A new phrase has recently entered the Filipino vocabulary: “historical revisionism”. Have you looked at pictures of yourself when you were a small child? There you are giving a high-five to Lolo. What a cute kid you were. Here is another one dressed just like Mom in matching Filipiniana.
What you probably won’t find in your photo album is you taking apart several Betamax video tapes trying to find out how they work. Another missing picture is where you used the door of the brand-new refrigerator as a drawing board with permanent marker.
Those are examples of historical revisionism. We choose to remember that which we want to remember and choose to ignore the rest. We remember events in a particular way to support a particular point of view or agenda.
The recently deceased Cuban leader Fidel Castro carried the title of “President” from 1976 to 2008. But most people think of a president as someone who was elected by the people with the following conditions: two or more candidates for office, political parties that campaign and a secret ballot. None of those circumstances have been part of choosing the president in Cuba.
Circulating on social media is a checklist of all of Cuba’s social and economic accomplishments under Castro. While these may be true, they are not the whole truth. Yes, Cuba has made great enviable strides in childhood nutrition and infant mortality. But also is the fact that food consumption in Cuba declined by 12 percent between the 1950s and the 1990s. In Chile it rose by 19 percent and in Mexico by 28 percent.
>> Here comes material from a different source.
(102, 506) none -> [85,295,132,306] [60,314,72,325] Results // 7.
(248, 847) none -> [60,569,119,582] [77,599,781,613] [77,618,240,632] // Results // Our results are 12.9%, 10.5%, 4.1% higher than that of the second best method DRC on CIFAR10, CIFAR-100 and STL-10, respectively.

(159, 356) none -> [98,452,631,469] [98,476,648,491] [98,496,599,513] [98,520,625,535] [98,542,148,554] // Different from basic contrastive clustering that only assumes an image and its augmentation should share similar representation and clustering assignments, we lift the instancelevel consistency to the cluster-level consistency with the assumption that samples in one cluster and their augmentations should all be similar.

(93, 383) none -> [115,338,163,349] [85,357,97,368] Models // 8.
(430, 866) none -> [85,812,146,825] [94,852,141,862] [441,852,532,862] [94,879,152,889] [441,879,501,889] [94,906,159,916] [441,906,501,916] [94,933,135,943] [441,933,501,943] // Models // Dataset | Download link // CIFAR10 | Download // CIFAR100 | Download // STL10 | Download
Everyone knew that China was lying about its economic growth rate in the 1990s, because the economy was growing three times as fast as electricity production, which is impossible for an economy supposedly based on manufacturing that China said was the engine of said economic growth rate.
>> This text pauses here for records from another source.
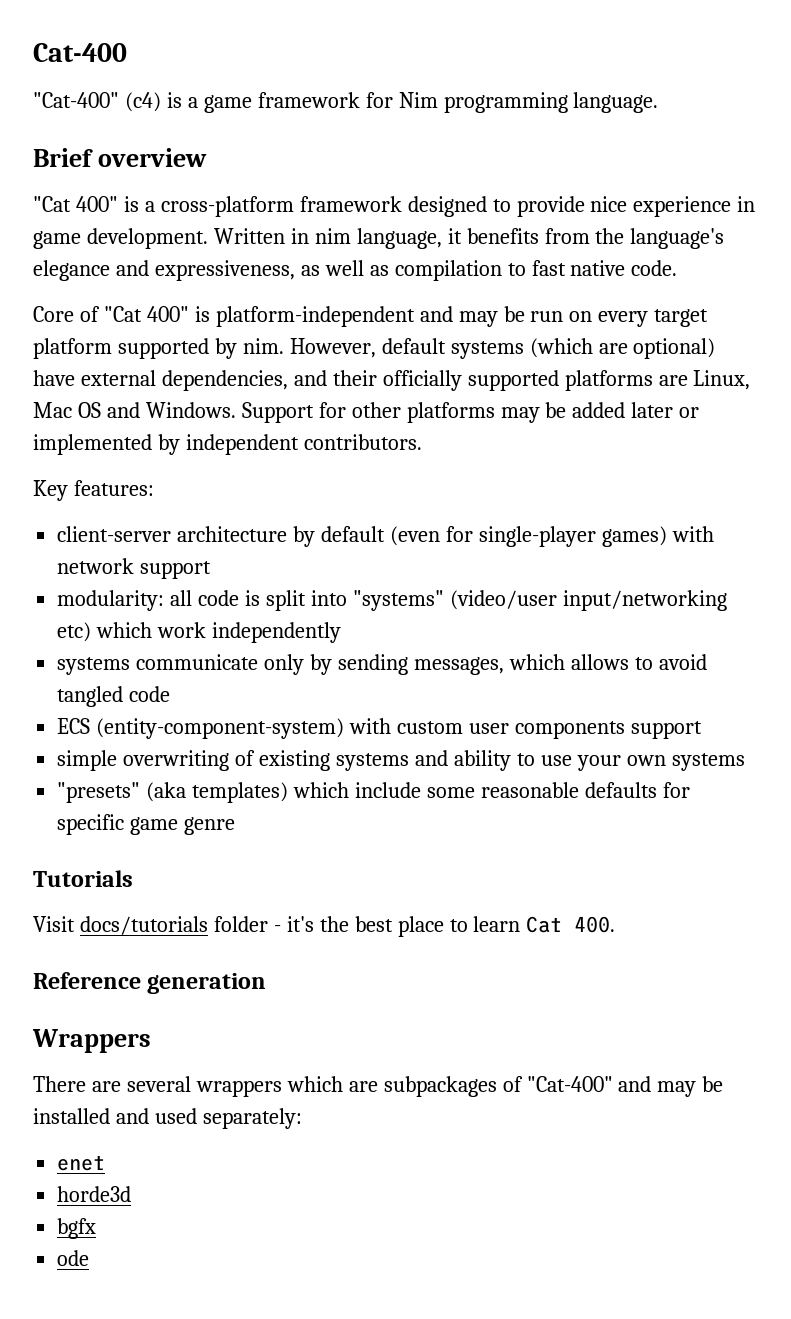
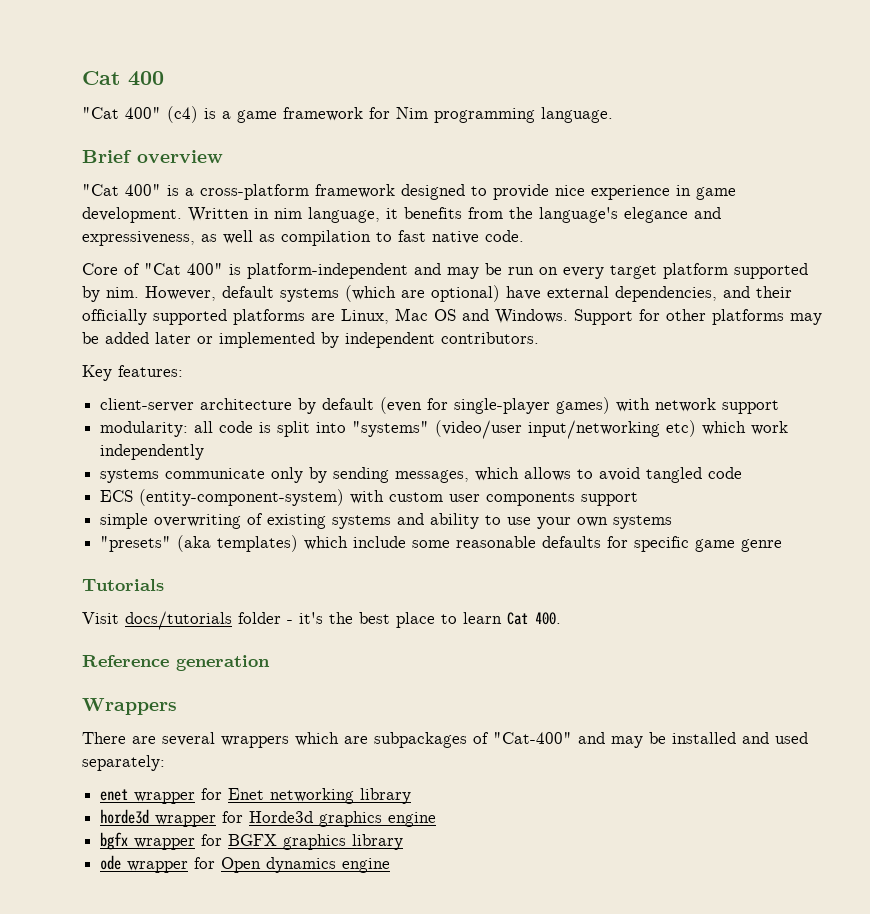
[33,43,127,62] [33,92,119,108] Cat-400 // "Cat-400" -> [82,71,164,86] [82,107,161,119] Cat 400 // "Cat 400"
[57,1186,132,1202] [57,1218,97,1239] [57,1250,90,1266] // horde3d // bgfx // ode -> [134,788,412,804] [100,809,437,827] [100,832,404,850] [100,855,391,873] wrapper for Enet networking library // horde3d wrapper for Horde3d graphics engine // bgfx wrapper for BGFX graphics library // ode wrapper for Open dynamics engine

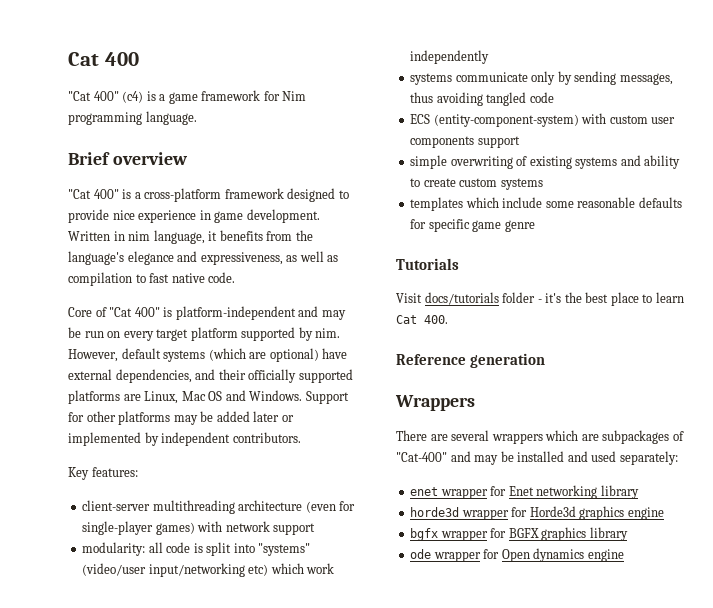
[200,398,375,414] architecture by default -> [152,500,303,514] multithreading architecture
[475,467,641,481] which allows to avoid -> [410,92,483,106] thus avoiding
[507,515,673,529] [100,535,299,552] use your own systems // "presets" (aka templates) -> [423,178,543,190] [410,197,464,211] create custom systems // templates

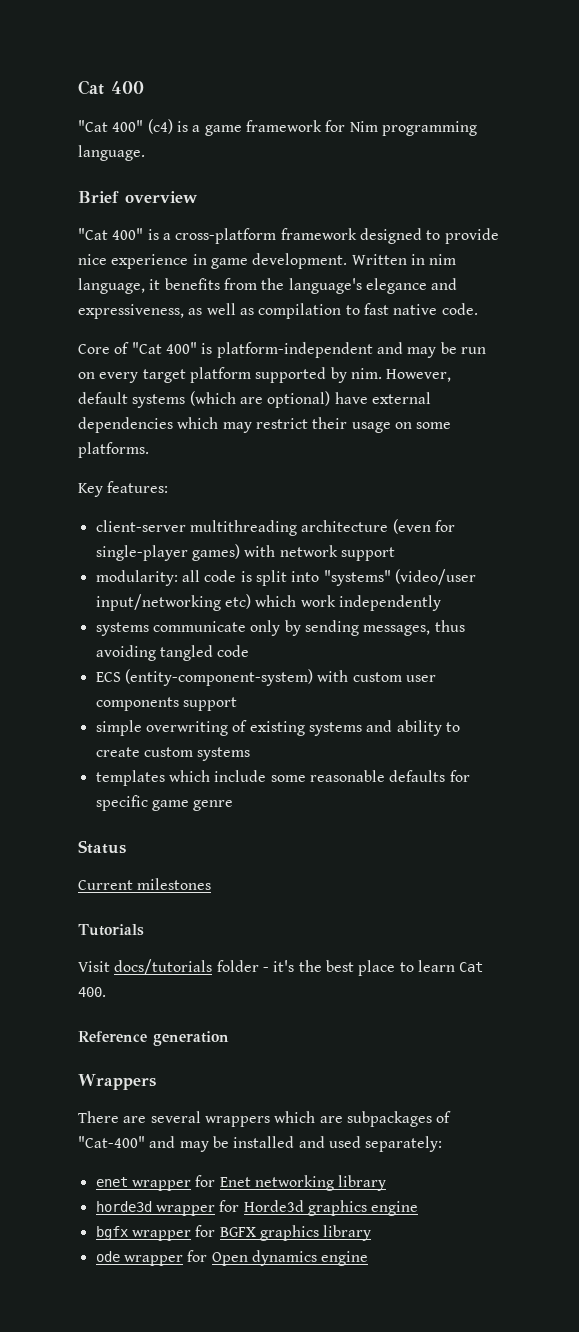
[115,369,353,383] [68,390,349,404] [68,411,294,425] [68,432,301,446] dependencies, and their officially supported platforms are Linux, Mac OS and Windows. Support for other platforms may be added later or implemented by independent contributors. -> [78,417,452,433] [78,442,149,458] dependencies which may restrict their usage on some platforms.
(535, 226) none -> [78,840,126,854] [78,878,212,890] // Status // Current milestones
Castro is lauded for having overthrown the Cuban Mafia-backed dictator Fulgencio Batista. However, there are at least 50 other dictators that have been overthrown in the last 100 years that did not lead to a ‘No Election-President-For-Life’ leader, the Philippines being one.
A recent opinion column cites the fact that “Castro sent troops and materiel to support the revolutions in Namibia and Angola”. What is missing is that Cuba intervened twice in Angola’s war of independence, followed by a decades-long civil war marked by unspeakable atrocities against civilian by all factions, including the side Castro supported.
Remember, Vladimir Putin “liberated” Crimea as did George Bush in Iraq and Afghanistan.
Then we are told, “Castro’s government survived the demise of the Soviet Union, as well as 10 US presidencies. That is a testament to the extent to which his people supported his revolution”. What is not mentioned are the 1.5 million Cubans that fled Cuba, including 2,460 since October 1, 2016 and the thousands that died trying. And why is it that all these “paradise” countries kill or imprison citizens who try to leave?
Historical revisionism, in any form, is a sign of weak logic and the tool of those pushing an agenda. Two thoughts come to mind. In 1950 Bernard Baruch said: “Every man has a right to his own opinion, but no man has a right to be wrong in his facts”. Then there is sworn testimony in a court of law when a witness says, “I promise to tell the truth, the whole truth and nothing but the truth”. That “whole truth” thing is an agenda killer and anything less defines historical revisionism.